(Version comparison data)
%%
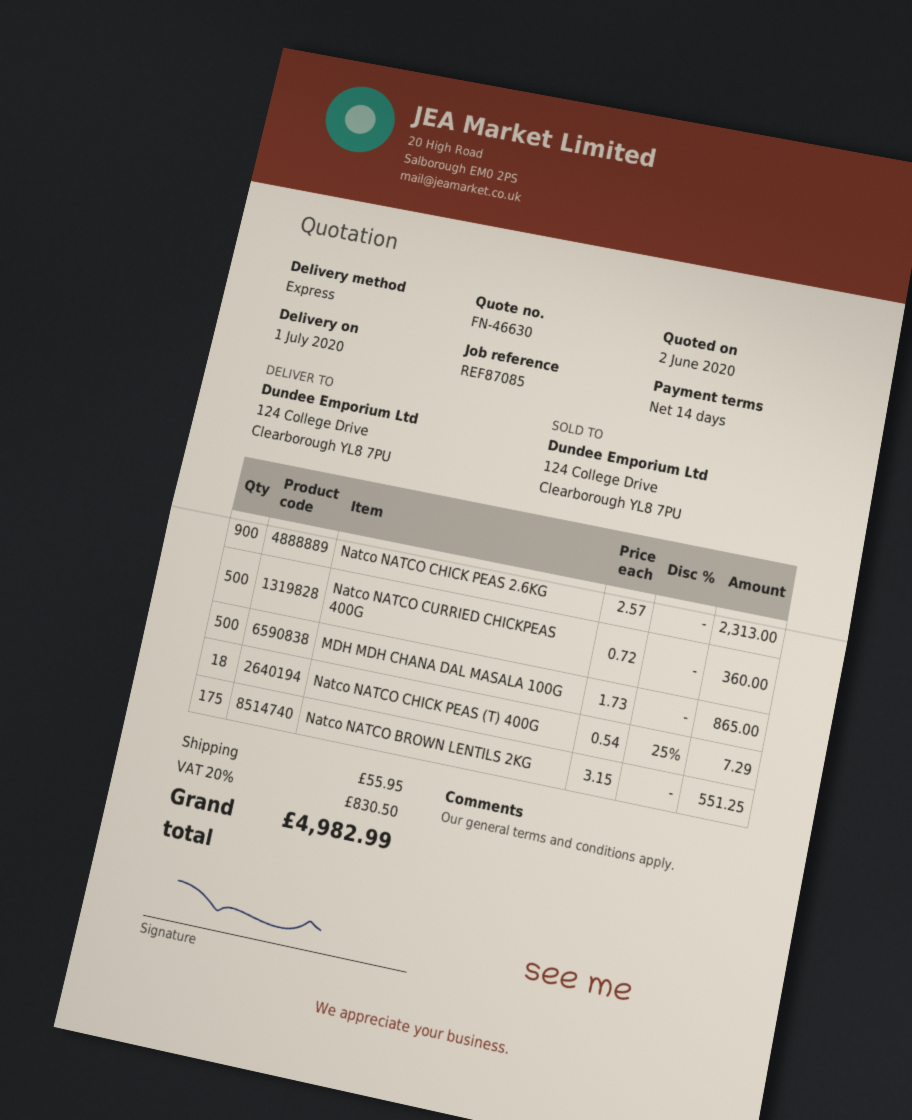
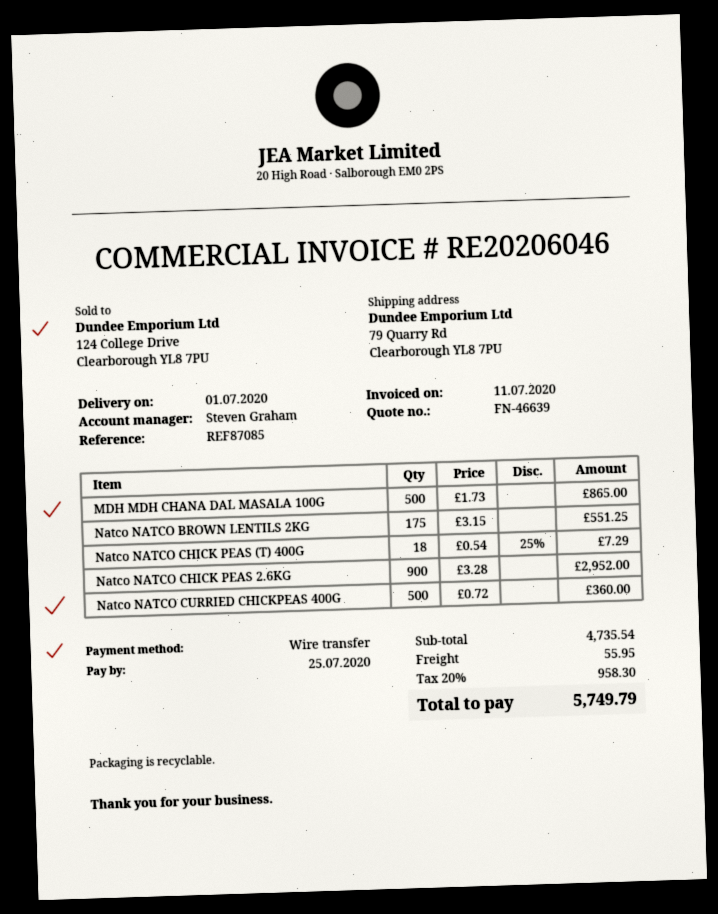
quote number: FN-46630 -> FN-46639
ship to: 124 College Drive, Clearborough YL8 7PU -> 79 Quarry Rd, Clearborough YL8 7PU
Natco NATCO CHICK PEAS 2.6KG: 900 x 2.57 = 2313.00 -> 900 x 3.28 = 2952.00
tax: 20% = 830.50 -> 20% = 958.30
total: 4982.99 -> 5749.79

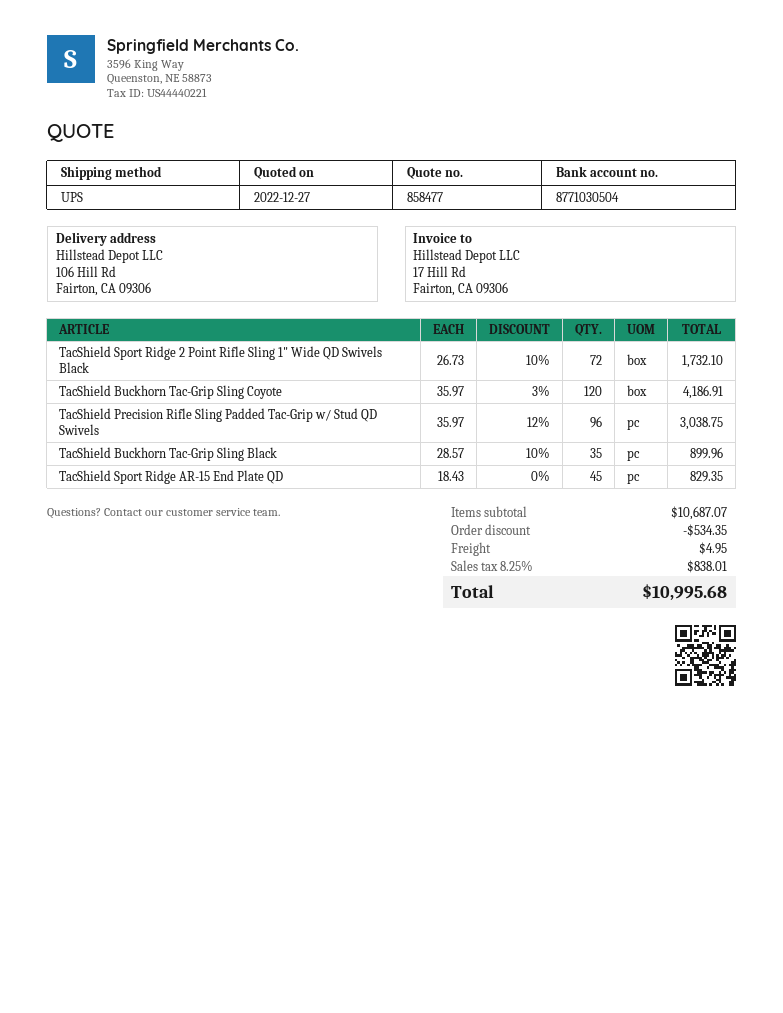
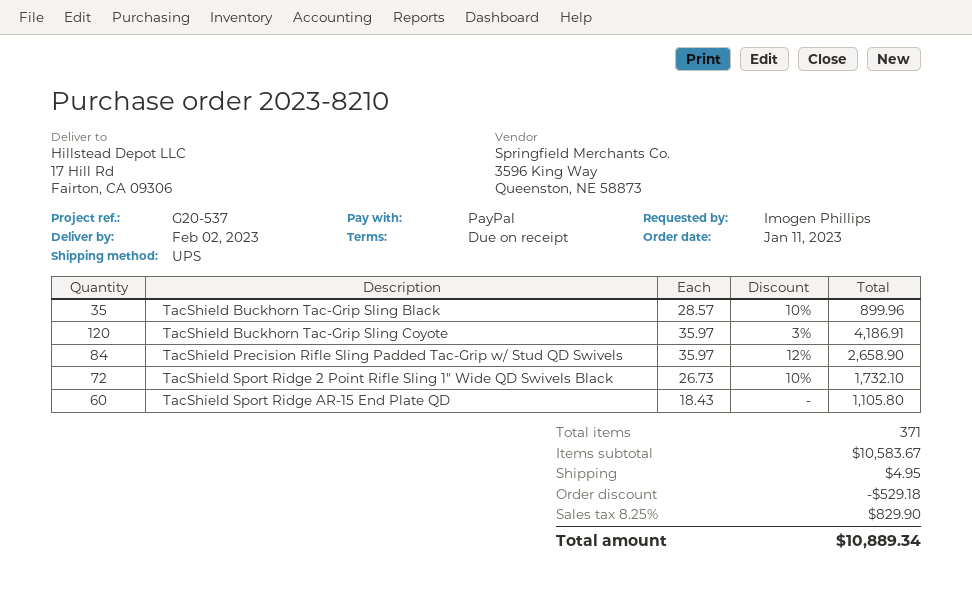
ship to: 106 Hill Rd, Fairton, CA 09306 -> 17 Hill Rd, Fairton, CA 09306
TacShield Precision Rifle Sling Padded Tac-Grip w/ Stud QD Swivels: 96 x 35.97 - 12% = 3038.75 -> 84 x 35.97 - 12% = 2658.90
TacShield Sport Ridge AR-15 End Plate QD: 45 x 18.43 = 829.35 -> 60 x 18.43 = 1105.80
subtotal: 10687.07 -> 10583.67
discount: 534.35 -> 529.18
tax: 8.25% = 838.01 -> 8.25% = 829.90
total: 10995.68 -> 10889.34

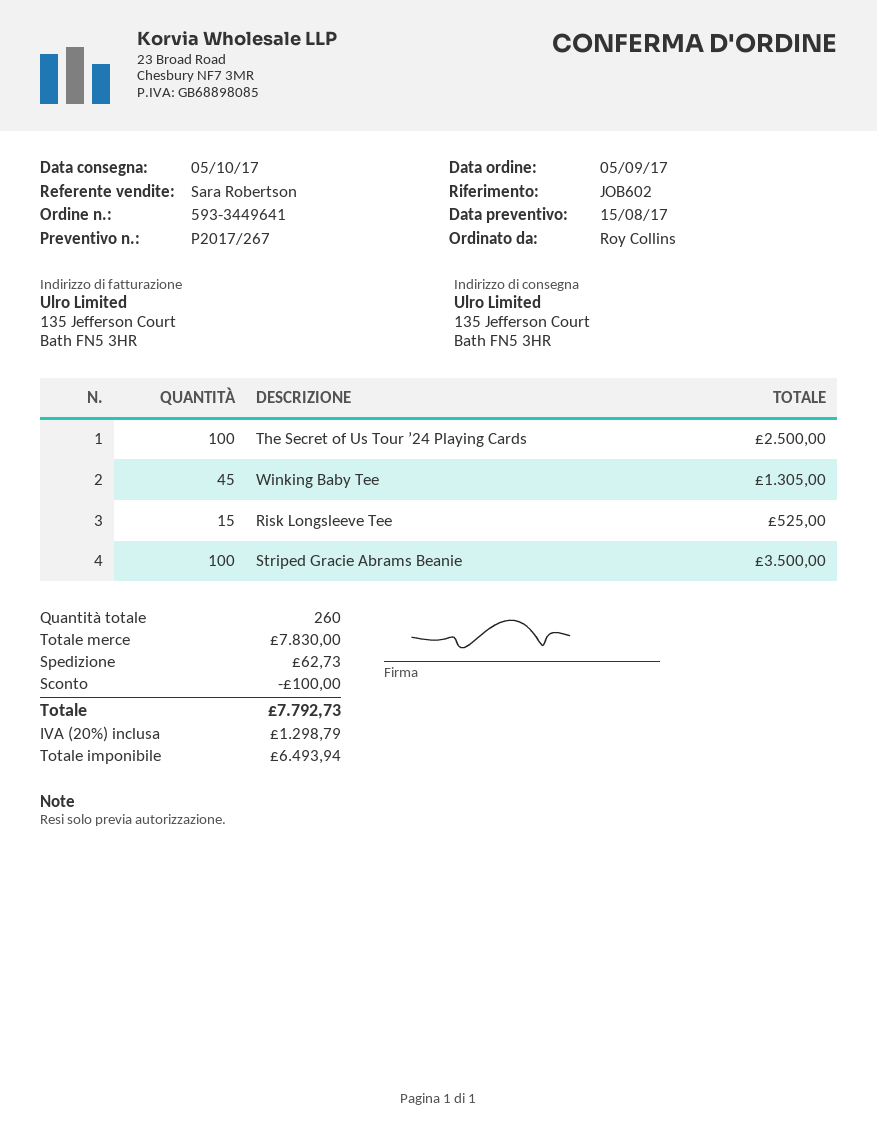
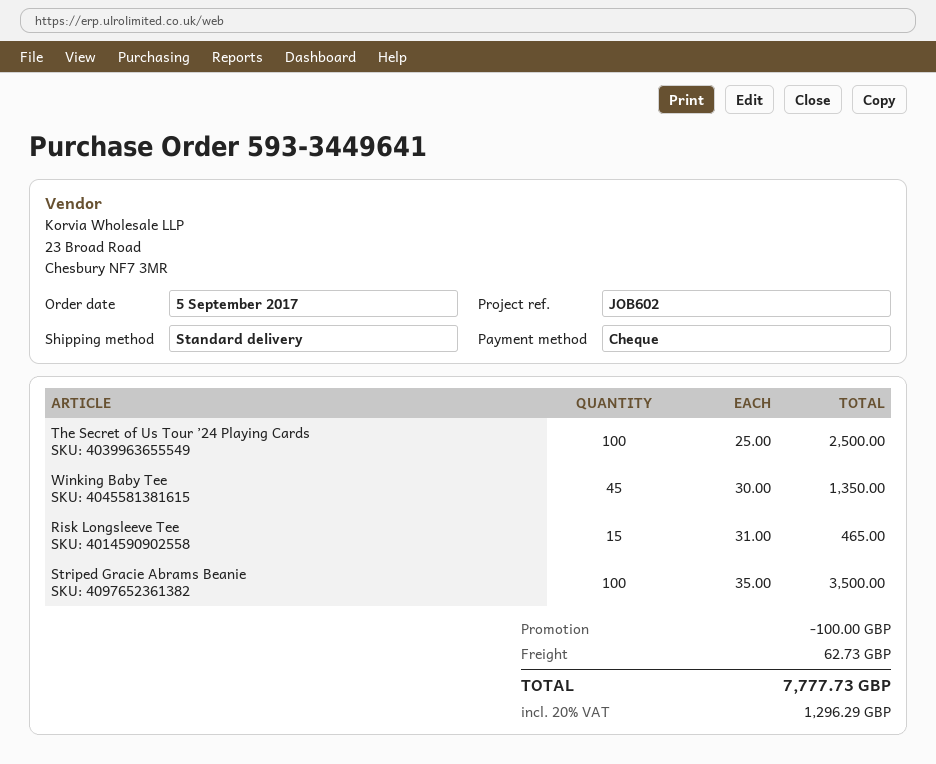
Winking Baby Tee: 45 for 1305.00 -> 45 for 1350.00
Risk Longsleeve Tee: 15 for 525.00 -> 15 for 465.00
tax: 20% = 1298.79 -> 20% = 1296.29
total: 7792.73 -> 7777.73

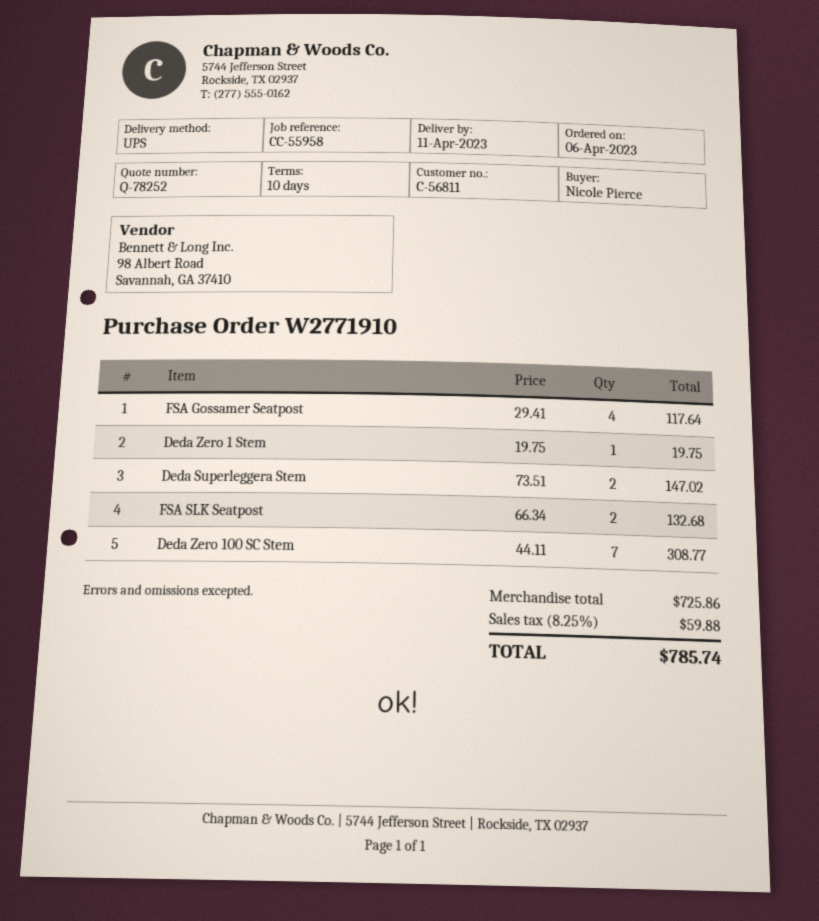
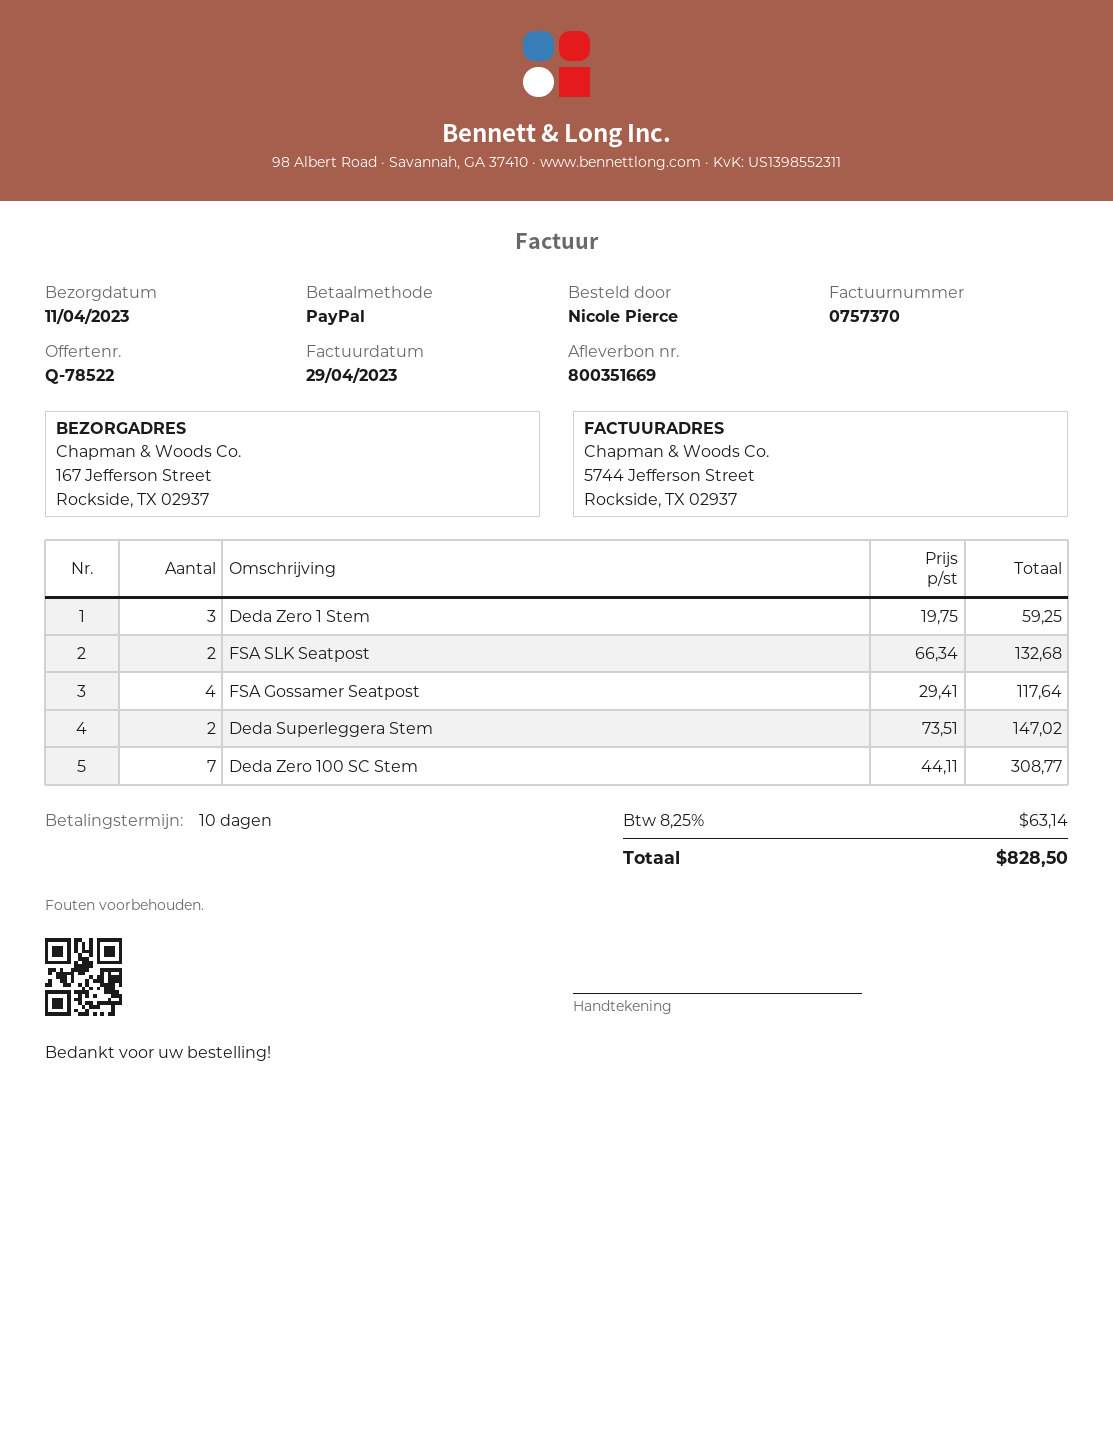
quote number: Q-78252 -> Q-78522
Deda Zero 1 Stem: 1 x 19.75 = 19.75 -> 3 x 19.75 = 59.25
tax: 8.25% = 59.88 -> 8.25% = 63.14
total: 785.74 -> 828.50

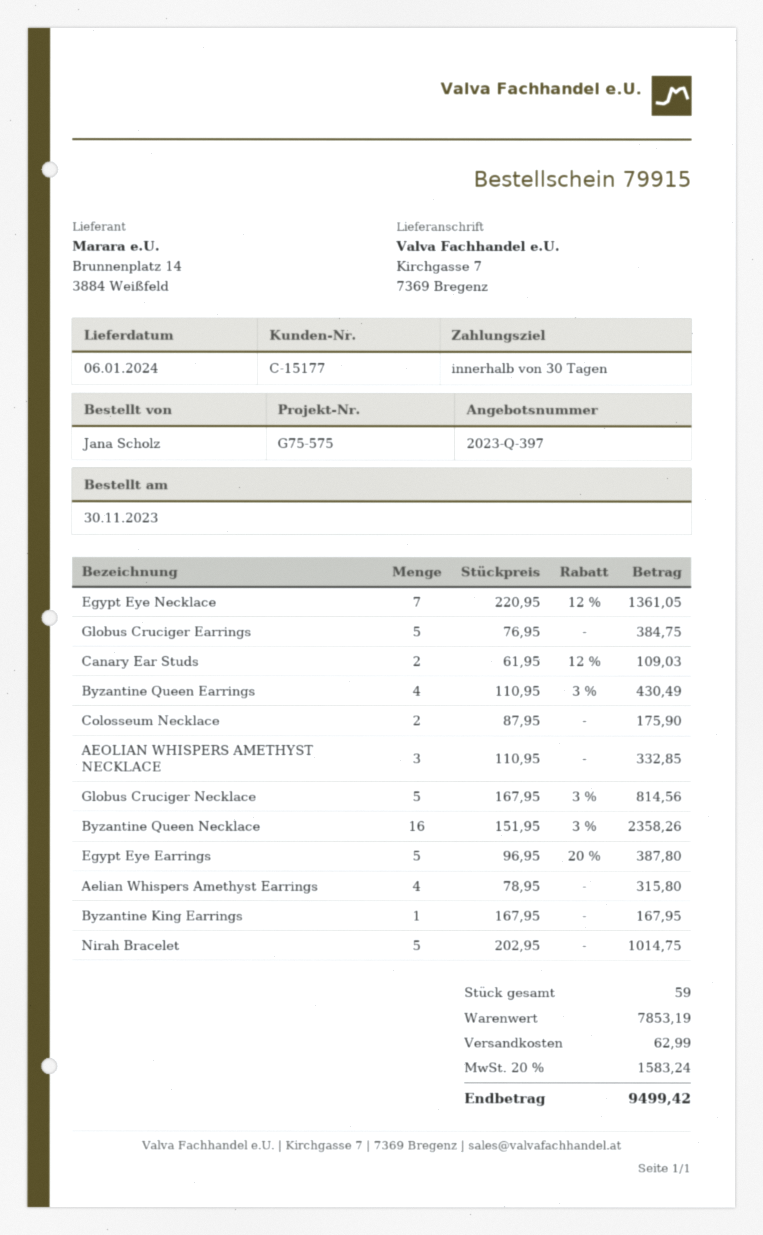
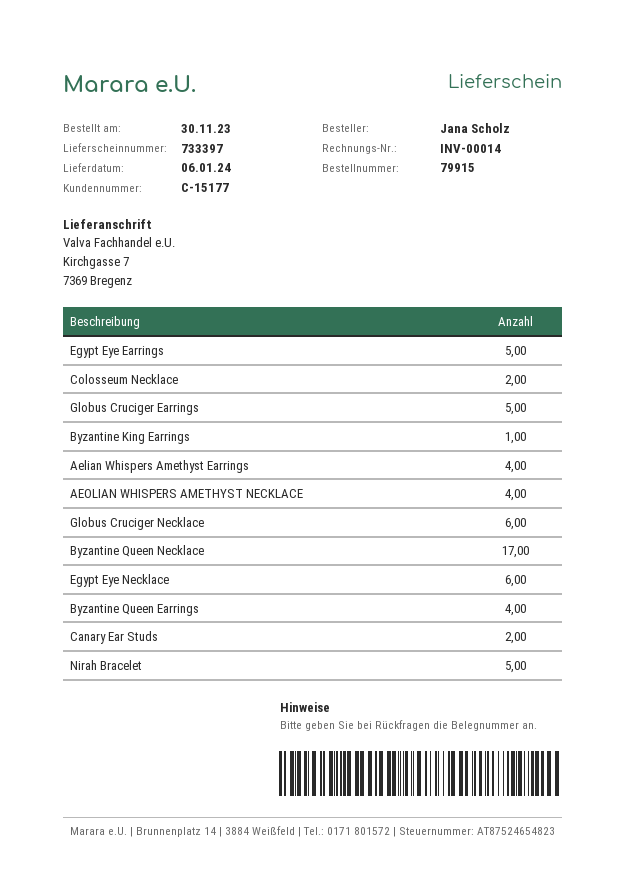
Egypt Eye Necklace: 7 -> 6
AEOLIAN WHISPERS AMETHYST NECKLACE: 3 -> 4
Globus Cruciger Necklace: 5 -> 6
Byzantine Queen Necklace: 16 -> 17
%%
▶ [WORK REQUEST] Go through the entries and return each line where the word "number" appears.

▶ [RESPONSE TO THE TASK]
quote number: FN-46630 -> FN-46639
quote number: Q-78252 -> Q-78522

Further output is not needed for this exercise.